Im Iran ist der Geschlechtsverkehr auf Grund der entsprechenden Vorgaben des Koran nur zwischen Eheleuten legitim und legal. Die Geburt eines nichtehelichen Kindes erfüllt den Tatbestand des (meist als Ehebruch bezeichneten) illegalen Geschlechtsverkehrs (zina). Ein Zeugenbeweis oder eine Aussage der Frau ist hierbei nicht erforderlich. Die strafrechtliche Ahndung ist im iranischen Strafgesetzbuch allerdings differenzierter ausgestaltet.
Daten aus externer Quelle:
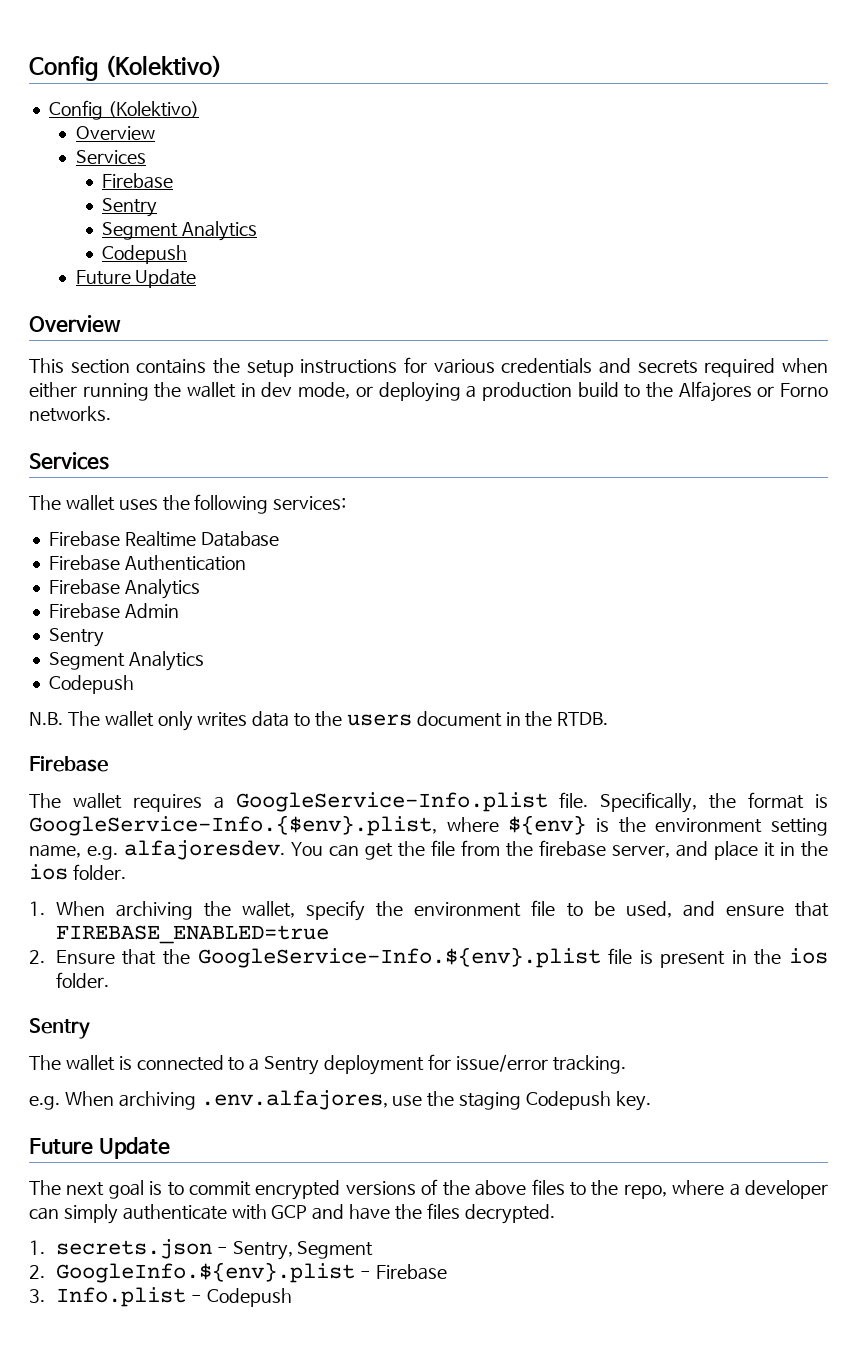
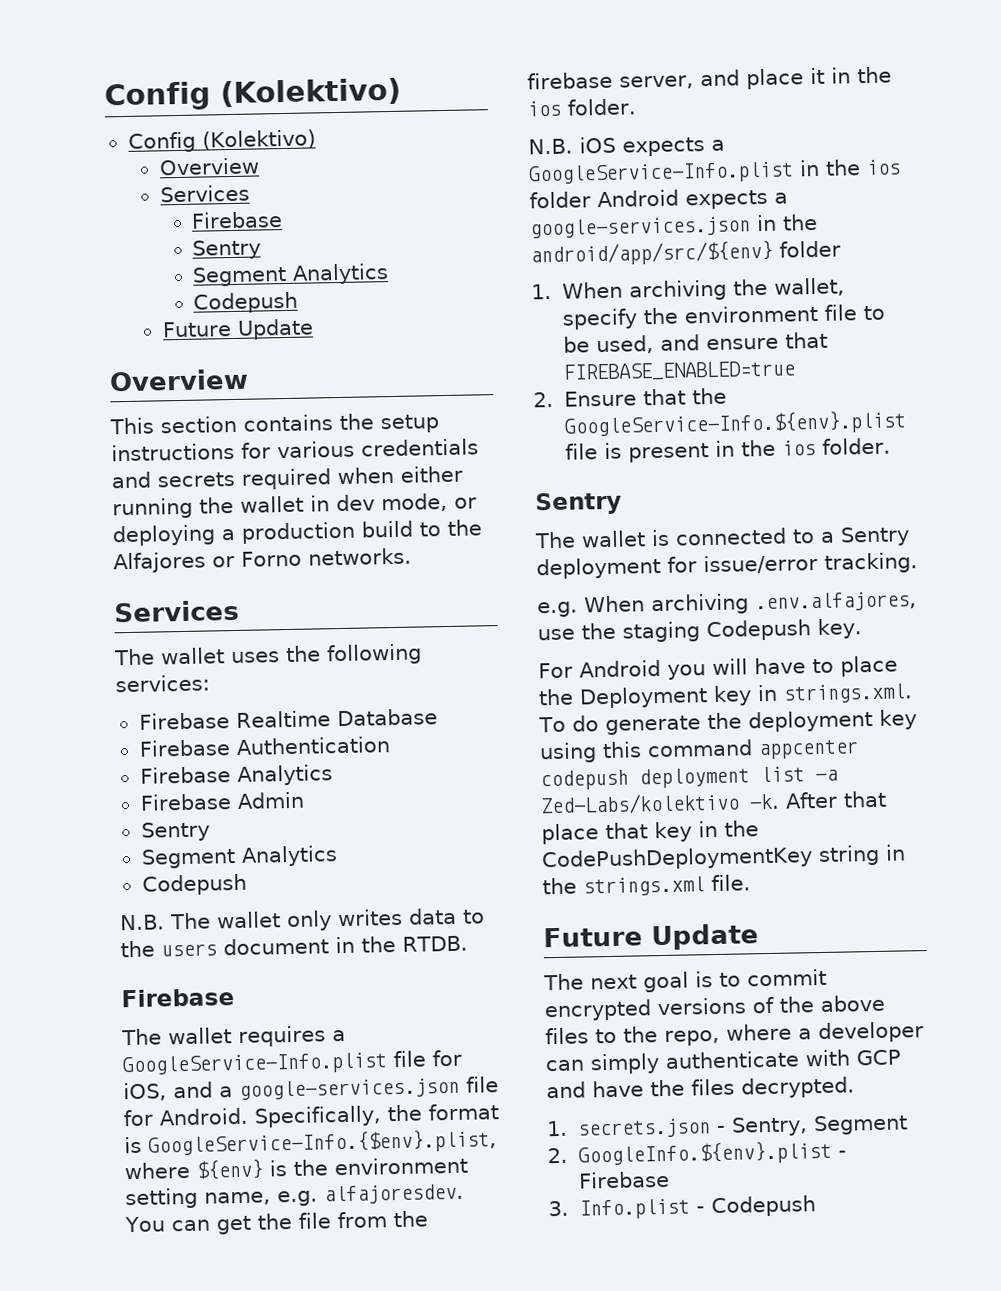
[559,792,589,808] file. -> [393,1049,462,1068] [123,1076,499,1102] [123,1107,248,1127] file for iOS, and a google-services.json file for Android.
(126, 872) none -> [528,136,725,157] [528,159,901,186] [529,189,788,210] [529,213,818,239] [530,239,841,267] // N.B. iOS expects a GoogleService-Info.plist in the ios folder Android expects a google-services.json in the android/app/src/${env} folder
(651, 1101) none -> [538,655,898,680] [538,683,913,709] [538,709,917,736] [539,739,859,764] [540,766,838,791] [540,790,887,816] [541,820,759,845] [541,844,906,872] [542,874,751,897] // For Android you will have to place the Deployment key in strings.xml. To do generate the deployment key using this command appcenter codepush deployment list -a Zed-Labs/kolektivo -k. After that place that key in the CodePushDeploymentKey string in the strings.xml file.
Das "Gesetz über die islamischen Strafen" vom 30. Juli 1991 sieht in den Art. 63 und 64 im Falle des unerlaubten Geschlechtsverkehrs die Verhängung einer Hadd-Strafe vor. Hadd-Strafen sind bei unerlaubtem Geschlechtsverkehr in bestimmten Fällen die Verhängung der Todesstrafe oder die Steinigung (Art. 82 bis 84), ansonsten bei Frauen die Verabreichung von 100 Peitschenhieben (Art. 88). Die Hadd-Strafe wird nach Art. 68 im Falle eines viermaligen Geständnisses verhängt. Gesteht der oder die Betroffene weniger als viermal - das Geständnis muss in vier Sitzungen abgelegt werden und kann von dem oder der Betroffenen bis zuletzt widerrufen werden -, ist eine ta'zir Strafe verwirkt (nach Art. 16 eine Züchtigung oder Strafe nach Ermessen des Richters, die unterhalb des Maßes der Hadd-Strafe liegen muss). Im Übrigen wird der unerlaubte Geschlechtsverkehr durch "vier rechtschaffene männliche Zeugen oder durch drei rechtschaffene männliche und zwei rechtschaffene weibliche Zeugen" bewiesen (Art. 74), wobei die Zeugen den unerlaubten Geschlechtsverkehr selbst gesehen oder gehört haben müssen und ihre Aussage hinsichtlich Ort, Zeit und anderer Umstände übereinstimmen muss (vgl. zum Vorstehende: Auskunft des Auswärtigen Amtes vom 25.11.2013 und Gutachten des Erlanger Zentrum für Islam und Recht in Europa der Friedrich-Alexander-Universität Erlangen-Nürnberg vom 04.05.2014).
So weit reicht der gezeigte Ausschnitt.